In which I go for a walk
A significant number of significant events in my life have been the result of chance occurrences. One such occurrence, though the resulting event is still waiting to be significant, is a call for proposals which my WLC colleague Andrew Stuck sent over late last year, for a 1-month residency in northern Sweden.
I responded with the idea of constructing an immersive soundwalk as a murder mystery, where those listening were going to use bone-conducting headphones to navigate through the space in which the piece was set. The requirement for the call was to use AR or VR, so I thought my proposal appropriate.
They liked the idea, but the proposal needed to also be consumable within their gallery, a shipping container that is going to travel the Swedish countryside.
As an alternative, I proposed an experience where the public, sitting in a chair in the gallery, would look through a virtual window, where, in turn, a number of vistas would unfold and where I, for each of these, at some point would briefly walk through the scene. First from right to left, then, halfway through the video, ‘arriving’ at the venue itself, and then walking from left to right, returning home.
They liked that idea too, and so now I’m sitting at the Viracopos Airport, São Paulo’s third international airport, on my way to Europe, where I will do some walking in cities and countries that will take me on a crab walk to northern Sweden, and the town of Moskosel.
At some point, the parameters of the exhibition space changed again somewhat, which will mean that my work is likely to become more immersive, less physical. On the one hand, that is going to be interesting, but perhaps also a bit more of a challenge, and, in a way, also more VR, and less AR.
I am not a big believer in VR, but also very strongly feel that (good) AR is going to change the world, perhaps as early as this year, with the expected introduction of Apple Glasses.
My plans go much further than ‘just’ an immersive AR/VR experience in a gallery that will tour the Swedish countryside. And, these plans involve some fairly cutting edge, if already immensely popular, technologies, while using them in a quite conventional, but uncommon, context.
I’m keeping the details a bit close to my chest, for now, and if I manage to pull this off, the result, I intend and hope, will question the meaning of human creativity in this day and age.
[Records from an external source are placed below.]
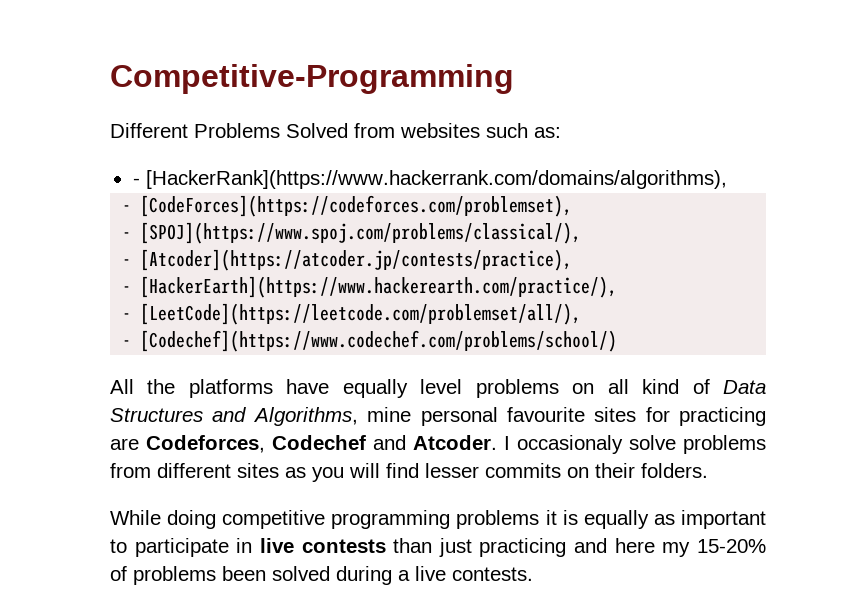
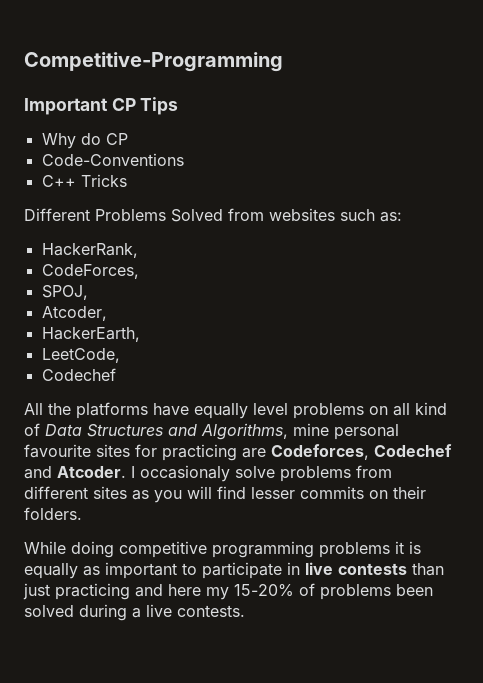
+ Important CP Tips
+ Why do CP
+ Code-Conventions
+ C++ Tricks
- - [HackerRank](https://www.hackerrank.com/domains/algorithms),
- - [CodeForces](https://codeforces.com/problemset),
- - [SPOJ](https://www.spoj.com/problems/classical/),
- - [Atcoder](https://atcoder.jp/contests/practice),
- - [HackerEarth](https://www.hackerearth.com/practice/),
- - [LeetCode](https://leetcode.com/problemset/all/),
- - [Codechef](https://www.codechef.com/problems/school/)
+ HackerRank,
+ CodeForces,
+ SPOJ,
+ Atcoder,
+ HackerEarth,
+ LeetCode,
+ Codechef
Indeed, a bit ambitious, and I’m a bit anxious, too.
On a lighter note, I will also upload one photo a day to a Flickr album, In which I Go For a Walk.
My journey will take two full months, 15 flights, and visits to 12 countries, only one of which I have not visited before, even if I nearly was able to touch it, from the other bank of a certain river in Jordan.
One practical challenge I will face is this: Even long-haul flights now no longer appear to include check-in luggage, and Europe’s budget airlines not even include hand luggage.
So, I’m traveling with a ‘personal item’ only. It feels appropriate, in an age where extravagance and minimalism live side by side.
So, here I am, at the start of this journey, in which I go for a walk.